The Turkish lira hit a record low of 17.17 against the dollar on Friday, losing a staggering 9% in a single day, following concerns over soaring inflation amid President Recep Tayyip Erdogan's push to cut key interest rates by 5% since September.
The lira separately saw an all-time low of 19.43 versus the euro on Friday, before recouping some losses as the central bank intervened to sell foreign exchange to the markets.
Analysts warn the bank is running out of arsenal to defend the ailing lira and call Erdogan's tactics reckless.
The currency crisis has delivered a major blow to the already struggling emerging economy and is sowing hardship for households across the country.

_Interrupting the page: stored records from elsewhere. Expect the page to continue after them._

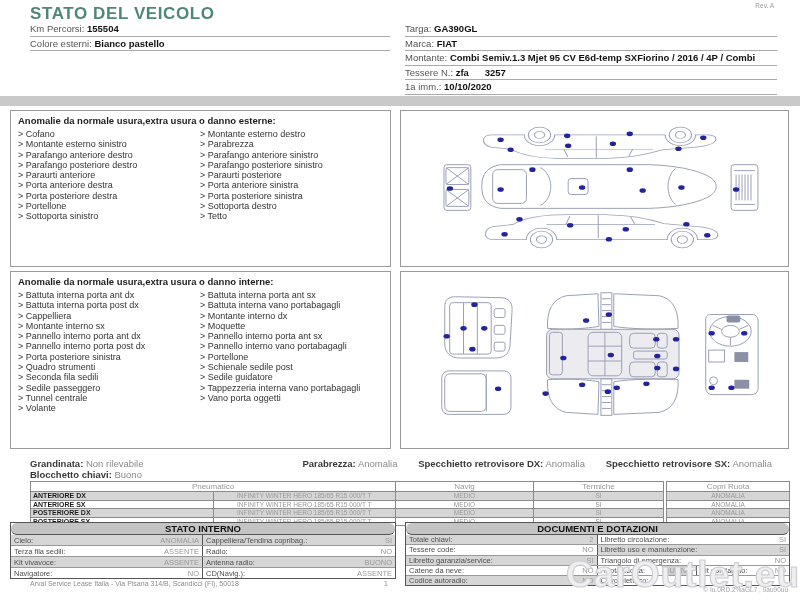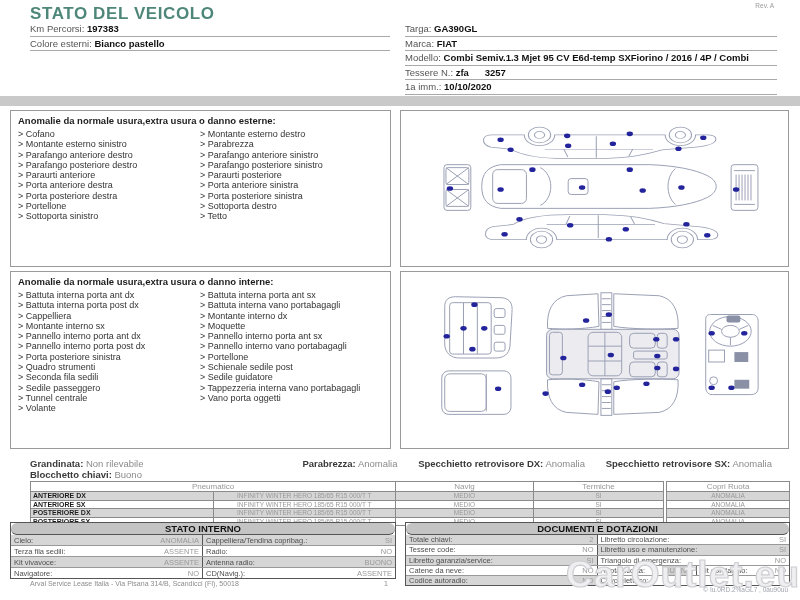--- a/index.html
+++ b/index.html
@@ -89,7 +89,7 @@
   <div class="rev">Rev. A</div>
 
   <div class="hfields hf-left">
-    <div class="hfield"><span class="hlabel">Km Percorsi:</span> <span class="hvalue">197383</span></div>
+    <div class="hfield"><span class="hlabel">Km Percorsi:</span> <span class="hvalue">155504</span></div>
     <div class="hfield"><span class="hlabel">Colore esterni:</span> <span class="hvalue">Bianco pastello</span></div>
   </div>
 

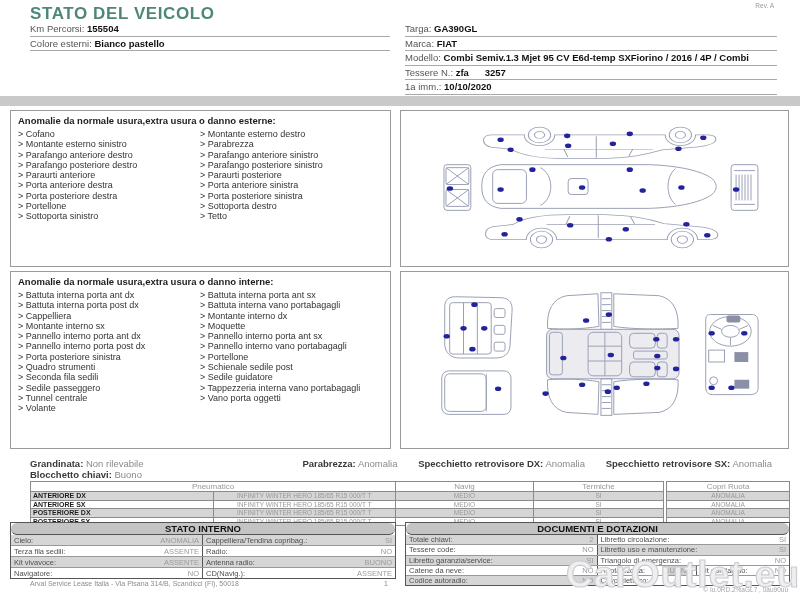--- a/index.html
+++ b/index.html
@@ -96,7 +96,7 @@
   <div class="hfields hf-right">
     <div class="hfield"><span class="hlabel">Targa:</span> <span class="hvalue">GA390GL</span></div>
     <div class="hfield"><span class="hlabel">Marca:</span> <span class="hvalue">FIAT</span></div>
-    <div class="hfield"><span class="hlabel">Modello:</span> <span class="hvalue">Combi Semiv.1.3 Mjet 95 CV E6d-temp SXFiorino / 2016 / 4P / Combi</span></div>
+    <div class="hfield"><span class="hlabel">Montante:</span> <span class="hvalue">Combi Semiv.1.3 Mjet 95 CV E6d-temp SXFiorino / 2016 / 4P / Combi</span></div>
     <div class="hfield"><span class="hlabel">Tessere N.:</span> <span class="hvalue">zfa      3257</span></div>
     <div class="hfield"><span class="hlabel">1a imm.:</span> <span class="hvalue">10/10/2020</span></div>
   </div>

"The Erdogan administration has lost control of the macro-financial story," wrote Timothy Ash, a Turkey analyst at BlueBay Asset Management on Twitter.
The Turkish currency lost nearly 35% against dollar over the past month.

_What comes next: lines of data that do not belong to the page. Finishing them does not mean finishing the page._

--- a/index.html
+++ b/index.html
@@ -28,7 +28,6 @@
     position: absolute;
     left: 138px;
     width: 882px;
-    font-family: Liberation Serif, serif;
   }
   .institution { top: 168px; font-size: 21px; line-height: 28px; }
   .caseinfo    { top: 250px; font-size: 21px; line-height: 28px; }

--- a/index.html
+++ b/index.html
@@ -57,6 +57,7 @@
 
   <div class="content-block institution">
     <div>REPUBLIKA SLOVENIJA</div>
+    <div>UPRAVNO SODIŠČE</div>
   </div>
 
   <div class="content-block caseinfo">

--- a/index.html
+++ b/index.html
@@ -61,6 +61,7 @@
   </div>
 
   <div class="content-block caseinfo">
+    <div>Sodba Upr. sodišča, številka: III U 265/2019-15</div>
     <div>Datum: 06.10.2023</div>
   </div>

Overall, the lira lost 56% of its value against the dollar since the start of the year.
Lower rates will help spur economic growth, loans and create jobs, Erdogan argues in his unorthodox theory.
Most analysts, however, argue Turkey risks economic turbulence in the coming months, including high inflation and high unemployment, in case rates continue to drop.

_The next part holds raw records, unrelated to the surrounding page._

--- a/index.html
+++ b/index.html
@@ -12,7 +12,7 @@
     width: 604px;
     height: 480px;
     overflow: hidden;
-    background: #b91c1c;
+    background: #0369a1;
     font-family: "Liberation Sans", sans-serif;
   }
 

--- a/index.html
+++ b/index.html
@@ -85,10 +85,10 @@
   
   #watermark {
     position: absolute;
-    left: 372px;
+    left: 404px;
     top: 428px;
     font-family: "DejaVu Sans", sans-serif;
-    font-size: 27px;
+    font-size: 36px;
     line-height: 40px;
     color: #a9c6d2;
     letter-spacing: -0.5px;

Many Turks are struggling to make ends meet with official inflation at over 20%. Local media is full of images of long lines for cheap bread, quotas on certain goods in supermarkets and panic buying of essential items.
High inflation dents buying power almost on a daily basis even as the minimum wage for 2022 was raised by 50%.
"Yesterday 4,250 liras bought 275$, today it is 250$," former prime minister and opposition Future Party leader Ahmet Davuotlu tweeted, referring to the new minimum wage.
"Enough is enough! You can't run, announce early elections urgently!"